尾形修一の紫陽花(あじさい)通信

教員免許更新制に反対して2011年3月、都立高教員を退職。教育や政治、映画や本を中心に思うことを発信していきます。

これは凄い!「謎の独立国家ソマリランド」

2017年08月13日 00時05分02秒 |  〃 (歴史・地理)
 高野秀行「謎の独立国家ソマリランド」(2012)が6月に集英社文庫に入ったので読んでみた。2013年の講談社ノンフィクション賞受賞作で、いやあ、ビックリのことだらけ。かなり長いなあと思ったけど、これは読んでおくべき本だ。「国家」や「平和」という概念について、なるほどそうだったかという発見に満ちている。ソマリランド畏るべし、ソマリ人畏るべし。

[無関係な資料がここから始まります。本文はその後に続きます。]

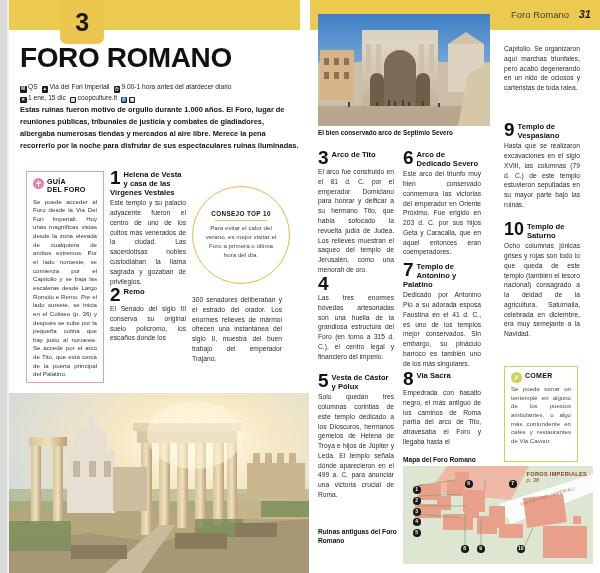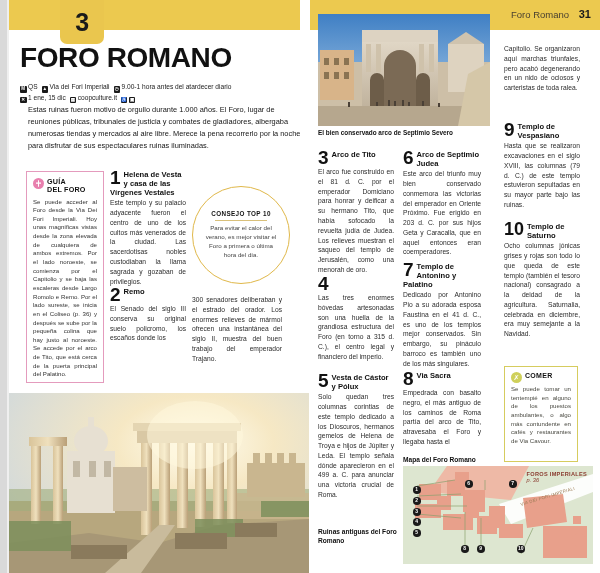"31" .topbar-right .hdr b { font-style: none -> italic }
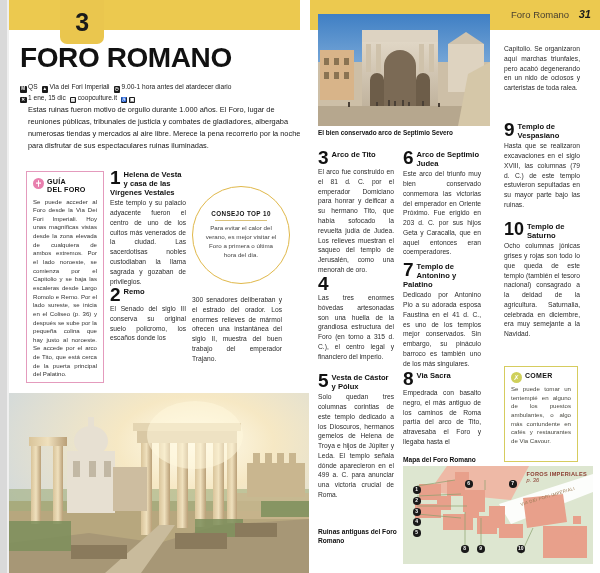"Estas ruinas fueron motivo de" .intro { font-weight: normal -> bold; margin-left: 8px -> none }
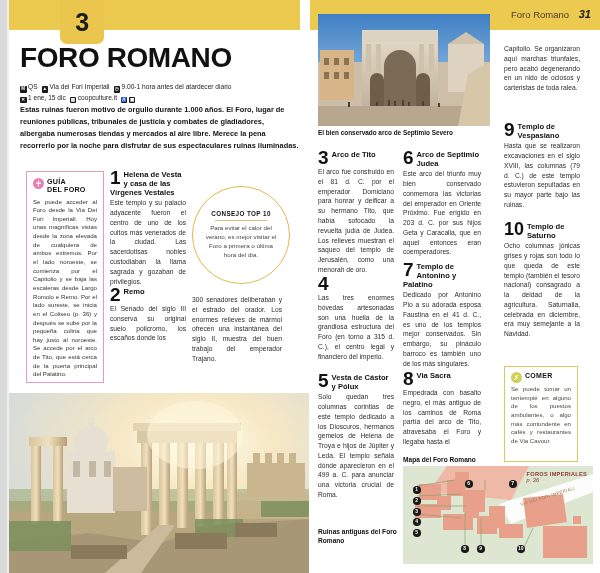"Arco de Septimio Judea" span { text: Septimio Judea -> Dedicado Severo }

 高野秀行(1966~)という人は早稲田大学探検部出身で、学生時代から世界の辺境を歩き回ってきた。「」「未知」を追い続けているが、大自然の辺境地帯よりもミャンマー奥地の少数民族とか、民族的、政治的な意味のある辺境が多い。その高野氏が目指したのは、アフリカ東北部、「アフリカの角」と呼ばれるソマリアである。このソマリアはもう中央政府が20年もなくて、イスラム過激派勢力が実力で支配しているような無政府地帯である。ある意味、世界で一番行けない国である。

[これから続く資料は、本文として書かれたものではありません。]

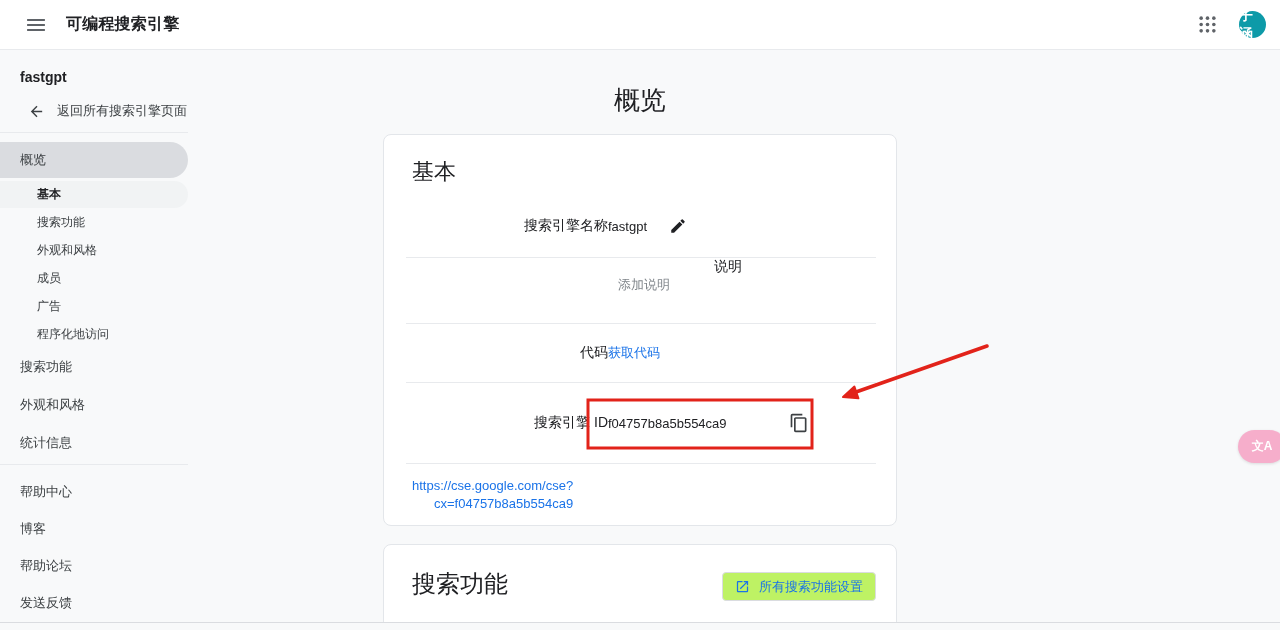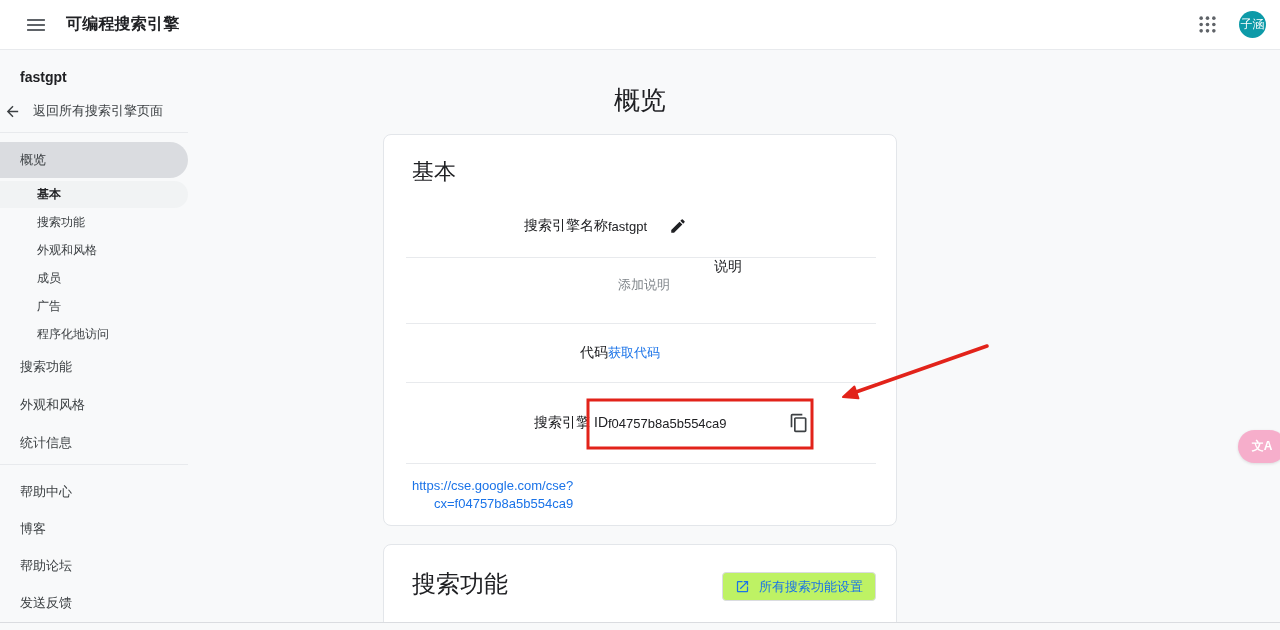"子涵" .avatar { font-size: 12px -> 14px; font-weight: 400 -> 700 }
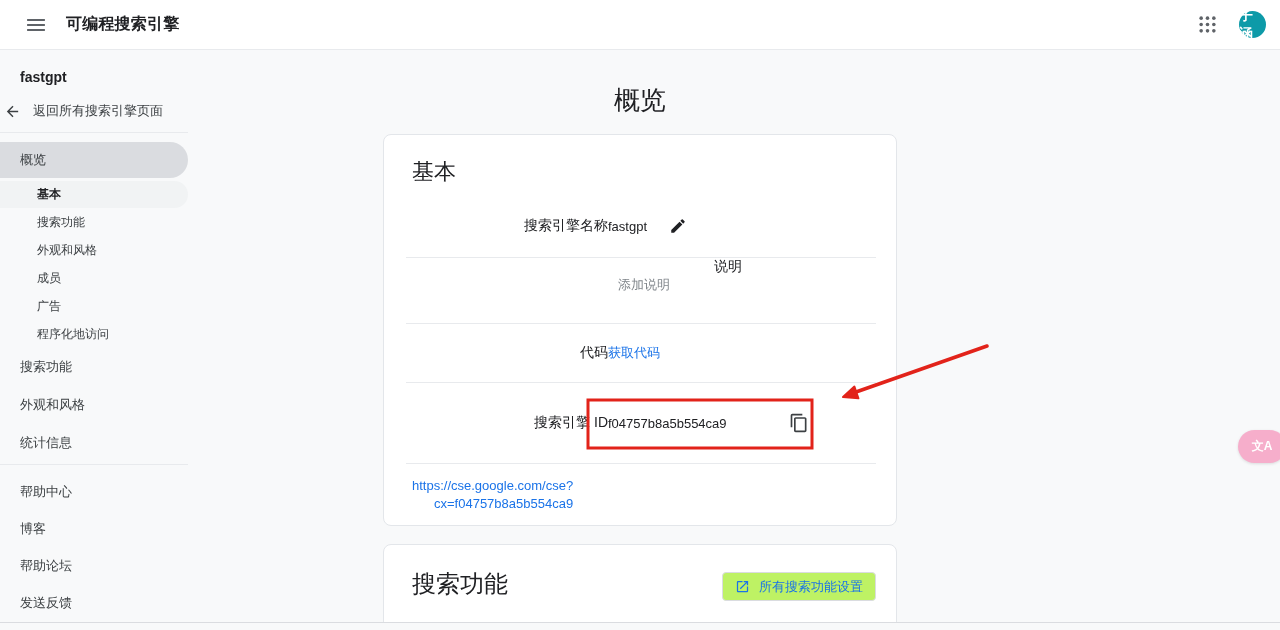"返回所有搜索引擎页面" .back-row { padding-left: 4px -> 28px }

 でもそんなソマリアの中で、北西部だけは「ソマリランド」という国として独立宣言をしている。そしてもう20年にわたって平和を保っている。ソマリア南部は戦国時代だけど、ソマリランドだけは平和。そんなことがホントにあるのか? もしホントだったら、もっと世界的に注目され、報道されてもいいんじゃないか。でも誰も知らないではないか? じゃあ、自分で見に行こう。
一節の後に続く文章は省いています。